Though shying from the preconditioning influence of an overwrought curatorial theme, Home@735’s exhibition 16.04.14 certainly facilitates a diverse interrogation of the nature of, and our relationships with, the places and spaces we inhabit. This broad curatorial theme marries particularly well with the Home@735 surroundings; the gallery itself renegotiating the oftentimes distanced, formal experience of art precipitated in a more traditional context. Merging the exhibition space with a domestic sensibility (being the home of owners Anthony Bautovich and Madeleine Preston) the aptly named Home@735 forges a far more intimate and far less intimidating engagement with the works on display.
Angela Welyczko’s crisp photographic series Waiting takes seemingly innocuous images of medical waiting rooms as a platform to consider associational tensions attached to physical sites. Disconcertingly barren in their lack of human presence and severed from the functional capacity in which the waiting room is typically encountered, Welyczko’s photographs reflect on these spaces as particularly charged liminal zones. These largely nondescript rooms mark the precipice between unknown and diagnosis, stimulating potent emotive responses stretching palpable anxiety, boredom, anticipation, ambivalence and frustration.

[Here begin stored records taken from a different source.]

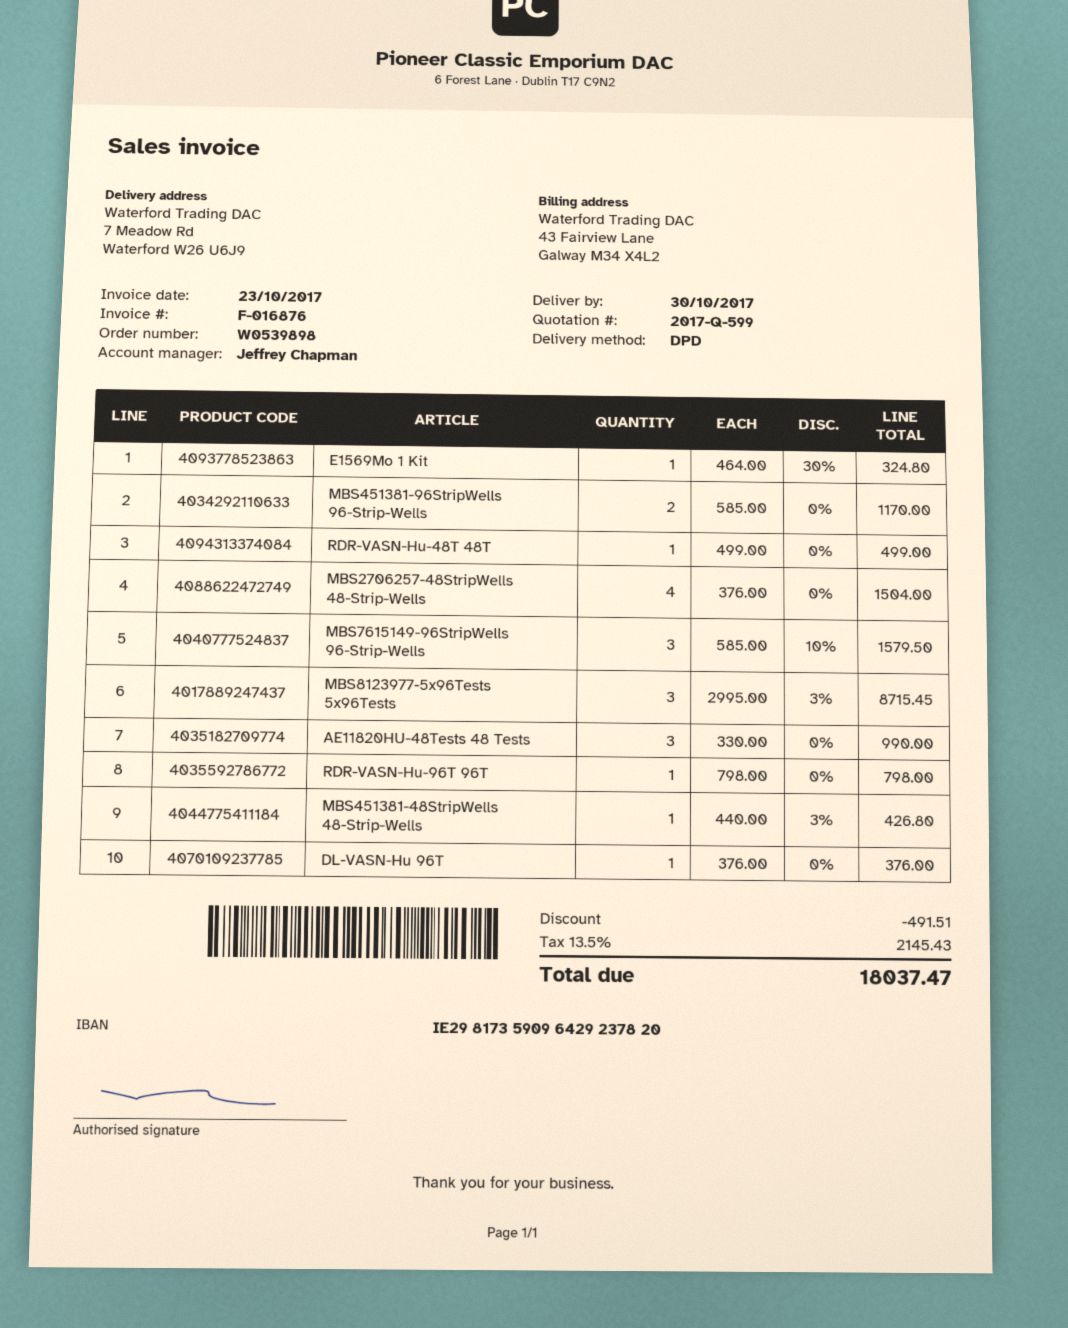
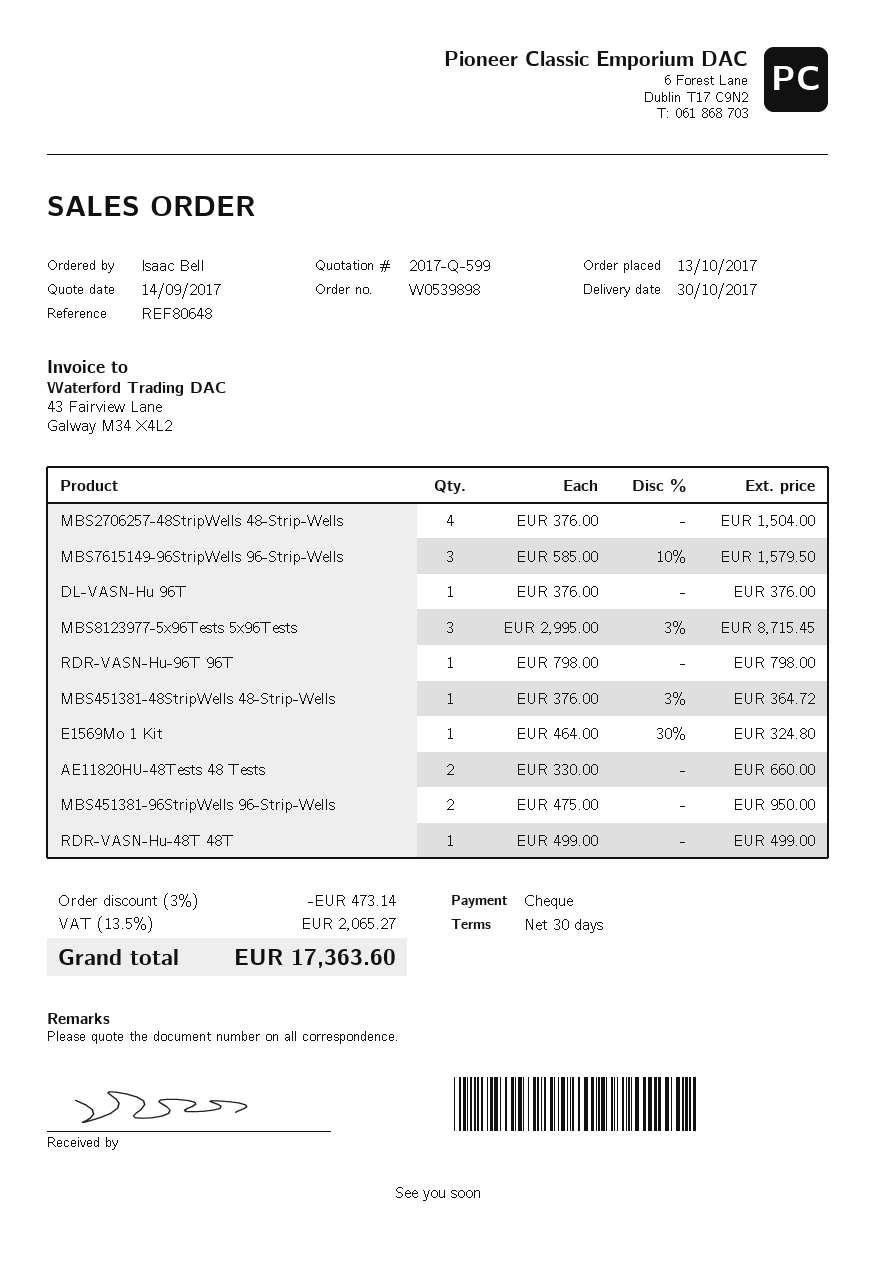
MBS451381-96StripWells 96-Strip-Wells: 2 x 585.00 = 1170.00 -> 2 x 475.00 = 950.00
AE11820HU-48Tests 48 Tests: 3 x 330.00 = 990.00 -> 2 x 330.00 = 660.00
MBS451381-48StripWells 48-Strip-Wells: 1 x 440.00 - 3% = 426.80 -> 1 x 376.00 - 3% = 364.72
discount: 491.51 -> 473.14
tax: 13.5% = 2145.43 -> 13.5% = 2065.27
total: 18037.47 -> 17363.60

Similarly exploring responses to the immediate environment, ceramicist Anne Marie Jackson’s warped, bowed vessels are the result of placement in different surroundings, allowing for the literal imprint of the conditions on the pliable clay. Interested in the relationship between forms and the spaces they occupy, the smooth, unembellished surfaces of Jackson’s pieces become subsidiary to their shape. Deviating from a preoccupation with symmetry and surface decoration often associated with the ceramic tradition, the emphasis of Jackson’s work is instead the strikingly corporeal, distended quality of the forms.
Contributing two series to the exhibition, Paul Wells’ practice is informed by elementary exchanges between people and spaces. Wells’ piercingly personal photographic series Dwelling consists of six large-scale pure pigment prints capturing the gritty precipitate of a friend’s bathtub in the aftermath of her passing. These images stand testament to the rudimentary exchange between people and their dwellings. As architecture provides shelter and delineates our sense of physical self and scale, the palpable transmission of our bodily presence animates these spaces with meaning and memories, suggesting the two are not as discontinuous as may first appear. Hung in the close confines of Home@735’s upstairs landing, the subtle, muted quality of the prints resonates with the tenderness of the images they capture.
Departing from responses to the physical environment, Kirsten Drewes’ mixed media series The Myth of Sisyphus instead broaches the psychological, interrogating the conflicting rational and emotional pillars of human behaviour – a philosophical interest the artist attributes, at least partially, to her German sensibilities. The rational takes form as vestiges from familiar workaday systems, snippets of bus tickets, schedules and playing cards overlaid with the abstract, calligraphic and uninhibited gestures of the emotional; lines freely drawn by the artist’s less dexterous left hand. In juxtaposing these distinct forms, Drewes’ work is imbued with an immanent, and particularly engaging dynamic tension.
Ian Andrews’ video work City of Light responds to the ‘non-place’ of the urban utopia, specifically that envisioned by the 1939 New York World’s Fair. Combining archival images of the fair (traversing its immense, experimental architectural constructions, dioramic displays of industry and meticulously choreographed pageants of human athleticism) with an immersive, humming high frequency audio reel, City of Light emulates the overwhelming phenomenological experience of the event, one saturated with the ubiquitous promise of a technology-fuelled nirvana.
In spanning responses to the immediate, tactile environment to the far more abstract realm of ‘non-places’ and the psychological interior, 16.04.14 offers an expansive reflection on the experience and lasting resonance of encounters with various sites.